The Joy of Children’s Literature Conference at The College of William and Mary
On Friday, October 10th, William & Mary is hosting their JCL Conference. It’s a one-day event and it is terrific. I am particularly excited this year because the two featured authors are ones I think highly of.
Barbara O’Connor is a wonderful author who has given children a number of good reads over the years. I just checked online to refresh my memory on her titles and was amazed at how many I read and enjoyed. Here are just a few of them.

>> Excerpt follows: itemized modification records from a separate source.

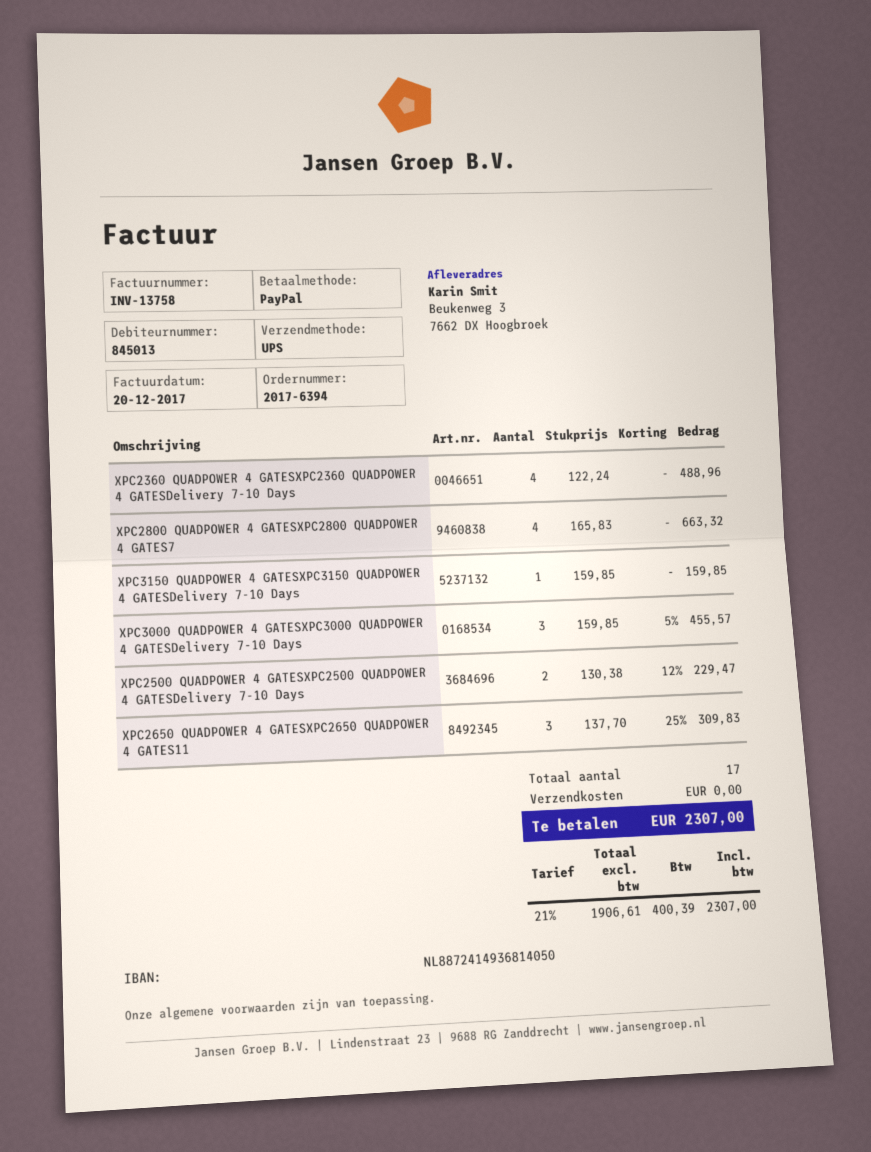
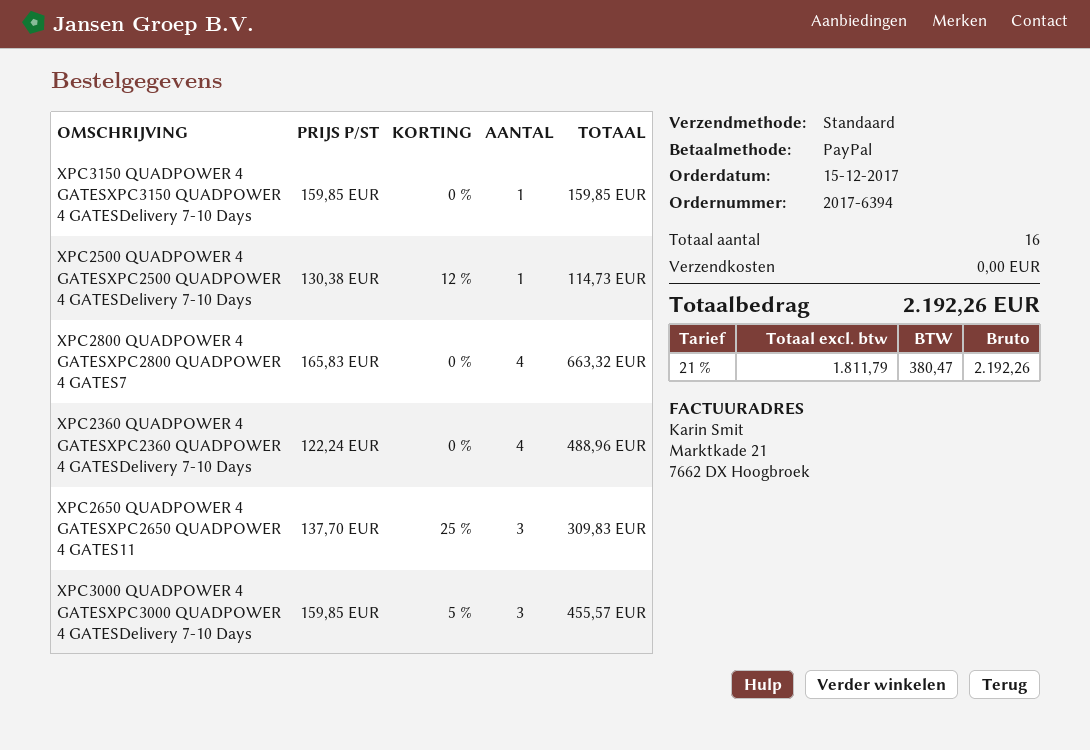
shipping method: UPS -> standard
XPC2500 QUADPOWER 4 GATESXPC2500 QUADPOWER 4 GATESDelivery 7-10 Days: 2 x 130.38 - 12% = 229.47 -> 1 x 130.38 - 12% = 114.73
total quantity: 17 -> 16
net: 1906.61 -> 1811.79
tax: 21% = 400.39 -> 21% = 380.47
total: 2307.00 -> 2192.26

Check them out online. They are really perfect middle grade novels. My two favorites are How to Steal a Dog and The Fantastic Secret of Owen Jester. I really can’t wait to hear Ms. O’Connor talk about how these ideas came to her and how they came to fruition. It should be great. Here’s a link to her website: http://www.barboconnor.com
Also on the bill is Candace Fleming. I adore her work. The amazing thing about Candy is her versatility. She does fiction, non-fiction, and even picture books. I have mentioned her newest book, The Family Romanov: Murder, Rebellion, and the Fall of Imperial Russia, and raved about it. It was one of the two best works of non-fiction this year for YA audiences. The second is Susan Goldman Rubin’s Freedom Summer: The 1964 Struggle for Civil Rights in Mississippi (also mentioned here in the blog). In addition to her incredible non-fiction, Candy has done some remarkable picture books. Boxes for Katje tells the story of a small town in Holland that was suffering terribly after the end of World War II. It was a harsh winter and warm clothes and food supplies were frighteningly low. A small town in America adopted this town and helped them recover in small but important ways. Love it!

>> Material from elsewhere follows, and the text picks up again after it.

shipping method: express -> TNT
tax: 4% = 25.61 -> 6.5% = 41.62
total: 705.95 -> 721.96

I love her Muncha! Muncha! Muncha! books. Rabbit will get to the garden no matter what the gardener does. The text is so lyrical (a great read aloud) and the art by G. Brian Karas is wonderful.
Another one I have to mention is Oh, No! With one false step, animal after animal fall into the deep pit. How on earth will they get out? The art is by Caldecott winner, Eric Rohmann, whose work is just fantastic.